Work required: If a line in the data below holds the word "color", copy it.

(Data section Opens)

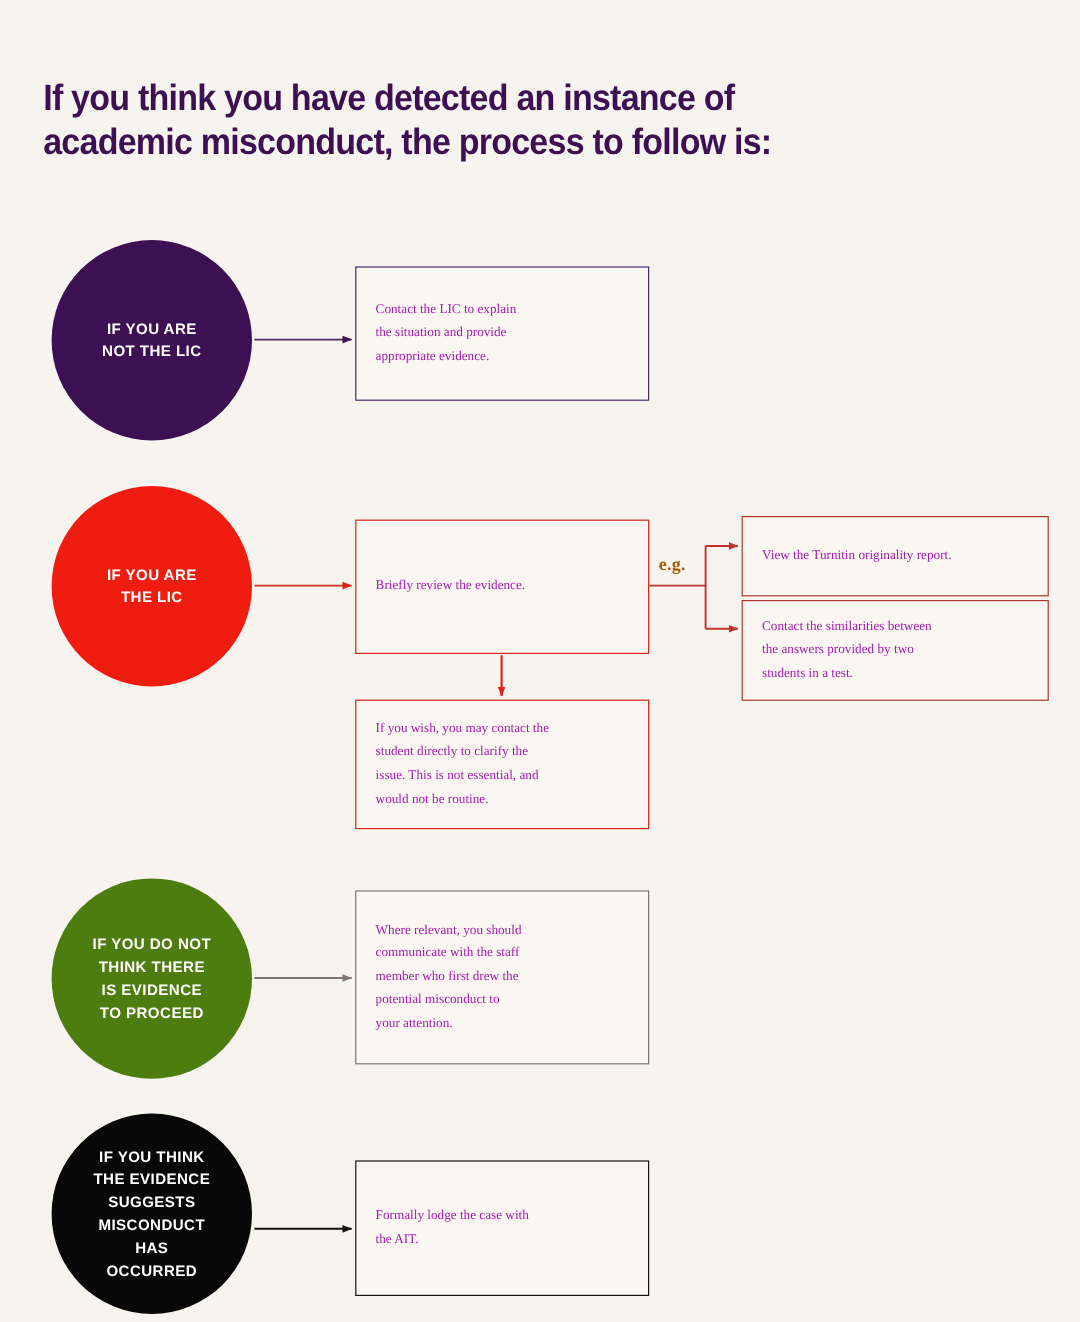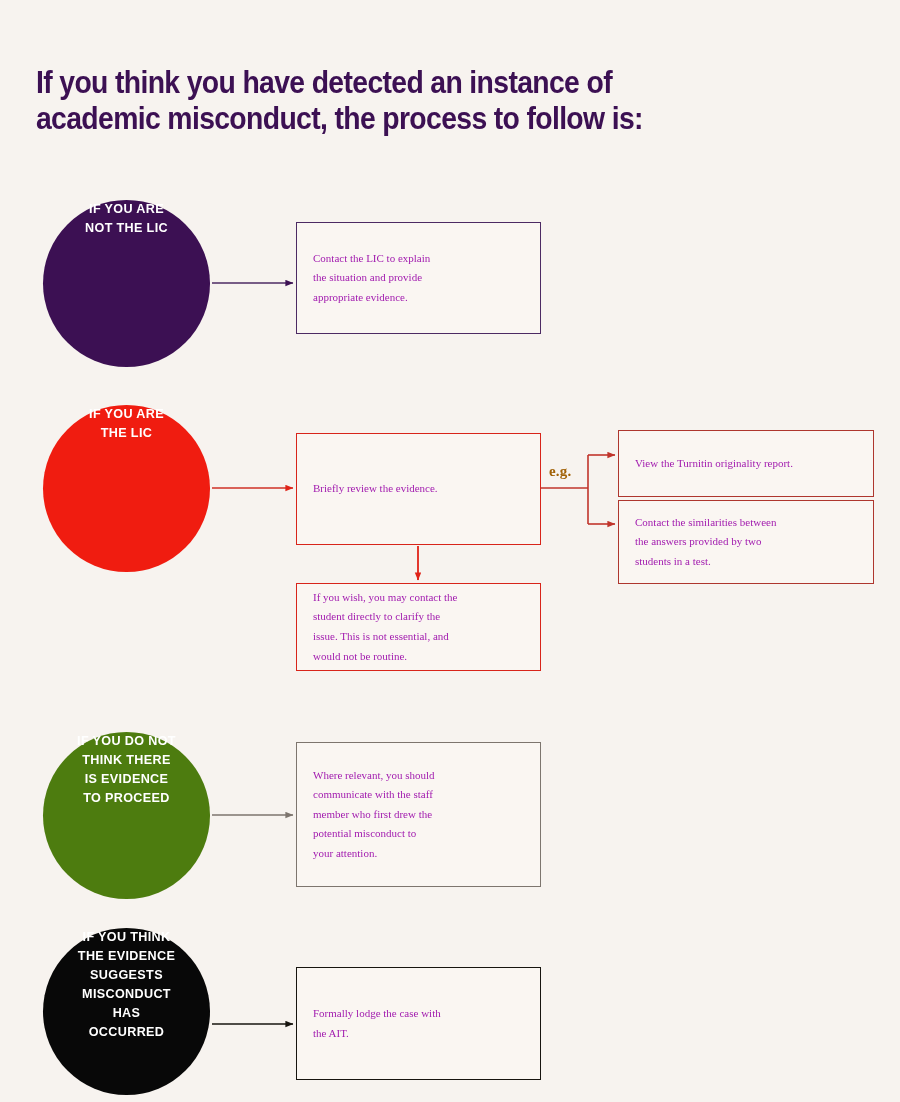--- a/index.html
+++ b/index.html
@@ -41,20 +41,21 @@
     white-space: nowrap;
   }
 
   
   .circle {
     position: absolute;
     width: 167px;
     height: 167px;
     border-radius: 50%;
     display: flex;
+    align-items: center;
     justify-content: center;
     text-align: center;
     box-sizing: border-box;
   }
   .circle .clabel {
     display: block;
     color: #ffffff;
     font-family: "Liberation Sans", sans-serif;
     font-weight: bold;
     font-size: 12.6px;
@@ -91,21 +92,21 @@
 
   #box-1 {
     left: 296px; top: 185px; width: 245px; height: 112px;
     border-width: 1.6px; border-color: #4c2a63;
   }
   #box-2 {
     left: 296px; top: 396px; width: 245px; height: 112px;
     border-width: 1.8px; border-color: #d8241a;
   }
   #box-3 {
-    left: 296px; top: 546px; width: 245px; height: 88px;
+    left: 296px; top: 546px; width: 245px; height: 108px;
     border-width: 1.8px; border-color: #d8241a;
   }
   #box-4 {
     left: 618px; top: 393px; width: 256px; height: 67px;
     border-width: 1.8px; border-color: #ae362e; text-align: right;
   }
   #box-5 {
     left: 618px; top: 463px; width: 256px; height: 84px;
     border-width: 1.8px; border-color: #ae362e;
   }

(Data section Closes)

Worked solution:
     color: #ffffff;
     border-width: 1.6px; border-color: #4c2a63;
     border-width: 1.8px; border-color: #d8241a;
     border-width: 1.8px; border-color: #d8241a;
     border-width: 1.8px; border-color: #ae362e; text-align: right;
     border-width: 1.8px; border-color: #ae362e;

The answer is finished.